A special ceremony was held at St Joseph’s Middle School in Hexham earlier in the month, where representatives from five of the district’s schools received awards for citizenship.

Citizenship teachers and students awards were handed out to young representatives from St Andrew’s First School in Heddon, Hexham East First School, St Mary’s RC First School, Haydon Bridge High School and St Joseph’s Middle School.

The awards, from the Association for Citizenship Teaching, (ACT) also recognise that the schools have achieved the ACT Citizenship Quality Standard.

Each group of students gave a short presentation explaining the citizenship project undertaken at their school.

Year four students from St Mary’s First School in Hexham, Matthew Carney, Ruby Watts, Christian Ryan and George McArthur, explained their school’s work with the People’s Kitchen.

Teacher Clare Burkett said: “It’s one of the charities that the school has been involved with before.

“The children wanted to challenge themselves, so they decided they would each use a pound of their own money and see what they could do to make it grow.

“Some of them pooled their money to make it go further and there were some really imaginative ideas.
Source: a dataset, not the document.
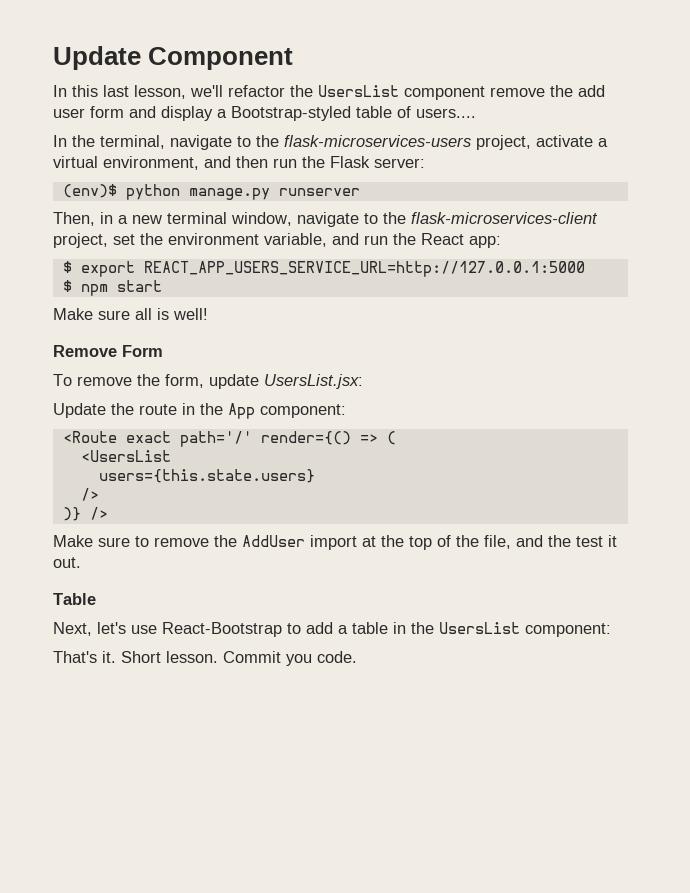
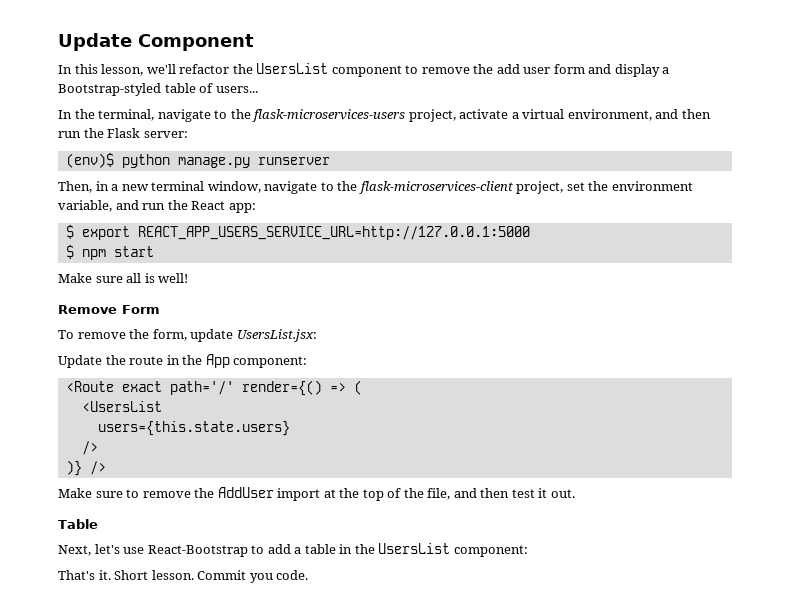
[103,85,129,97] last -> (98, 69) none
(485, 93) none -> [405,65,419,74] to
[416,108,476,118] users.... -> [215,86,258,93] users...
[548,535,571,547] the -> [480,488,510,498] then

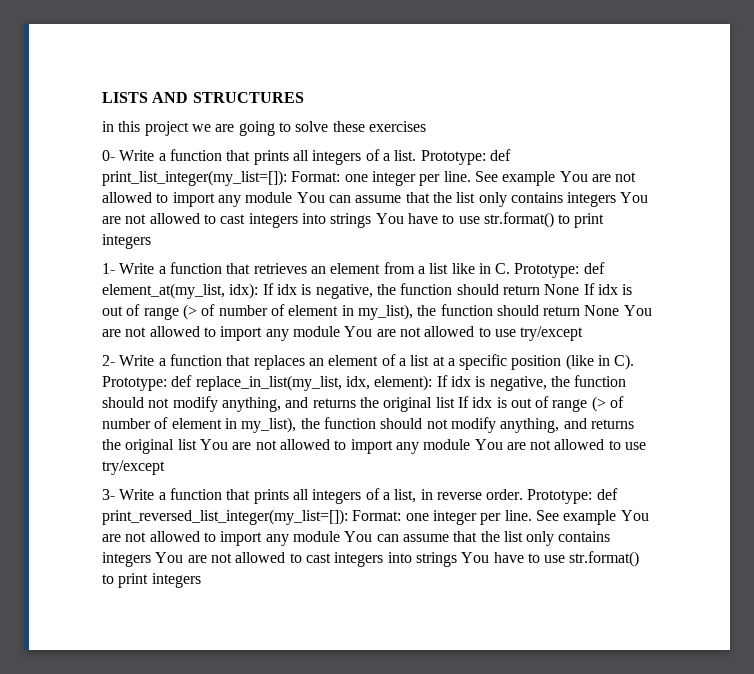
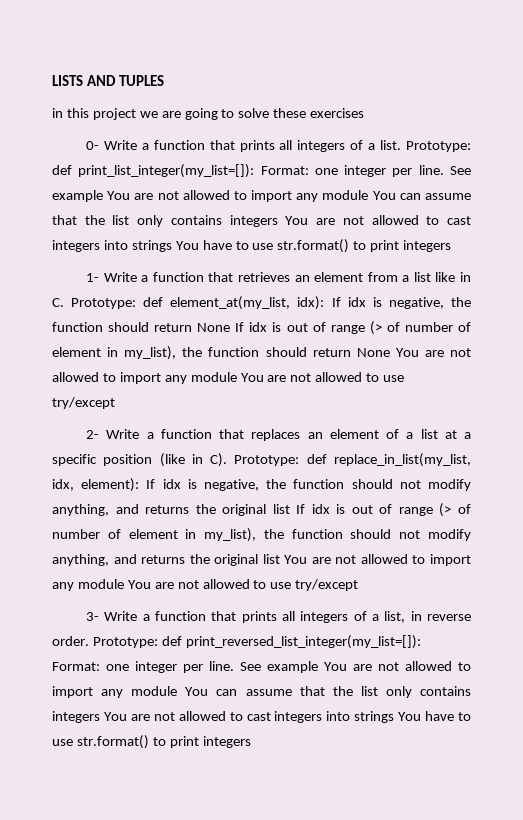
[192,92,304,103] STRUCTURES -> [118,75,164,86] TUPLES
“The project allowed them to get involved with their school and parish and look at the value of money, see how far it could go and how they could make an impact on the lives of other people.”

Students from Haydon Bridge High School gave an account of their school’s charity day and Hannah Clark, Max Beveridge and Thomas Hindle from Hexham East First School explained how they worked hard to raise awareness for Fairtrade.

Key stage two pupils from St Andrew’s First School, Rebecca Nicholson, Naomi Johnson, Elliot Reay and Connor Richardson, gave a short presentation on their involvement in improving their village’s park with the Welfare Field Force.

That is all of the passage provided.